(RECORDS FOR THE TASK)

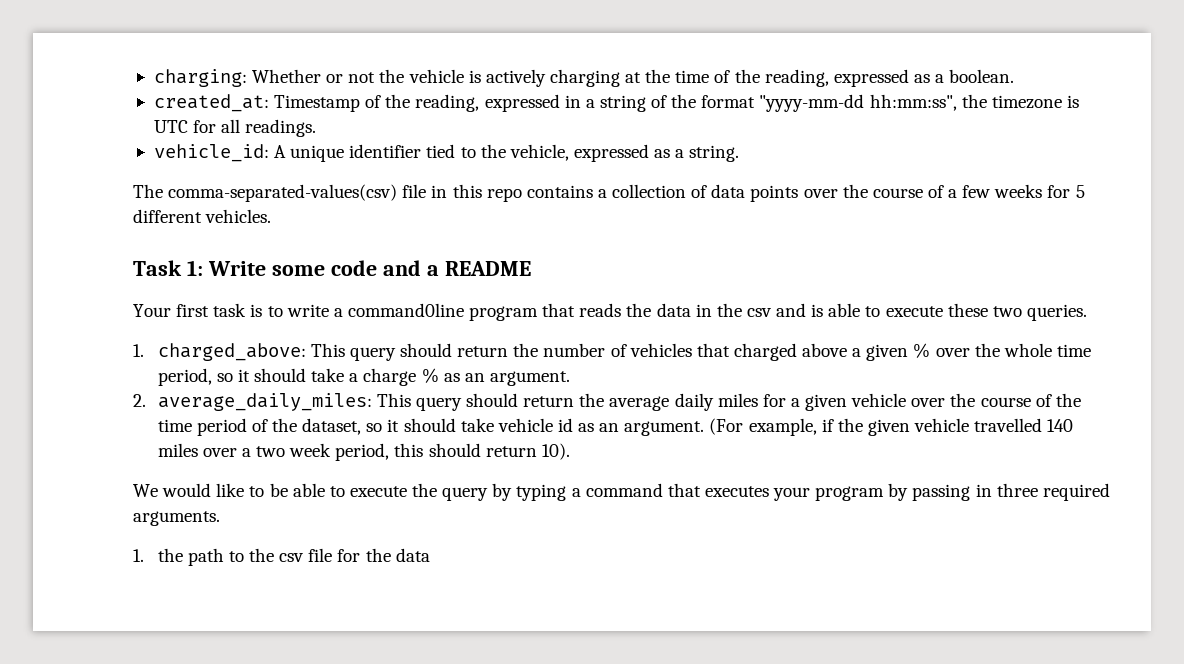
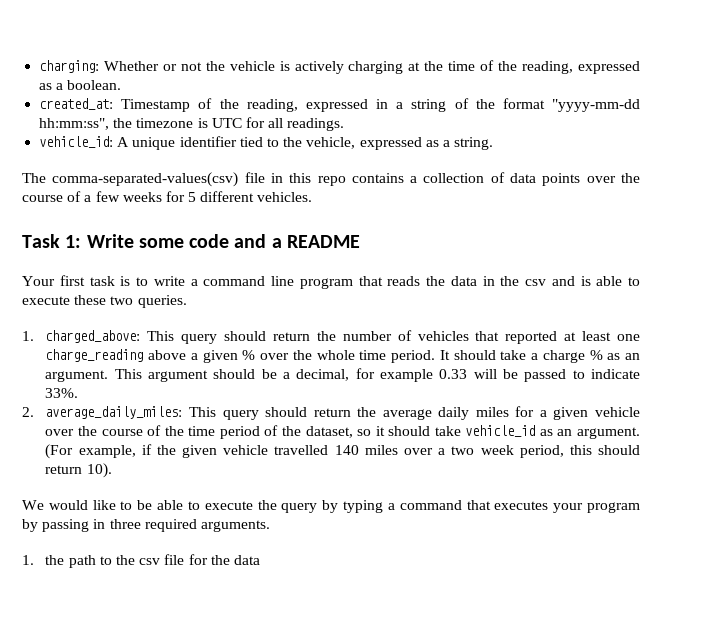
[347,303,464,317] command0line -> [203,276,294,286] command line
[733,343,797,361] charged -> [505,331,640,344] [45,349,144,362] reported at least one charge_reading
[157,368,250,386] period, so it -> [391,350,450,363] period. It
(570, 378) none -> [114,368,640,382] [45,388,79,398] This argument should be a decimal, for example 0.33 will be passed to indicate 33%.
[497,418,573,432] vehicle id -> [465,425,536,437] vehicle_id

(End RECORDS FOR THE TASK)

**WHAT IS NEEDED**. Where the records above contain a line with "(570, 378) none", repeat that line and each later line through the end, exactly, and nothing more.

**OUTPUT OF THE EXERCISE**.
(570, 378) none -> [114,368,640,382] [45,388,79,398] This argument should be a decimal, for example 0.33 will be passed to indicate 33%.
[497,418,573,432] vehicle id -> [465,425,536,437] vehicle_id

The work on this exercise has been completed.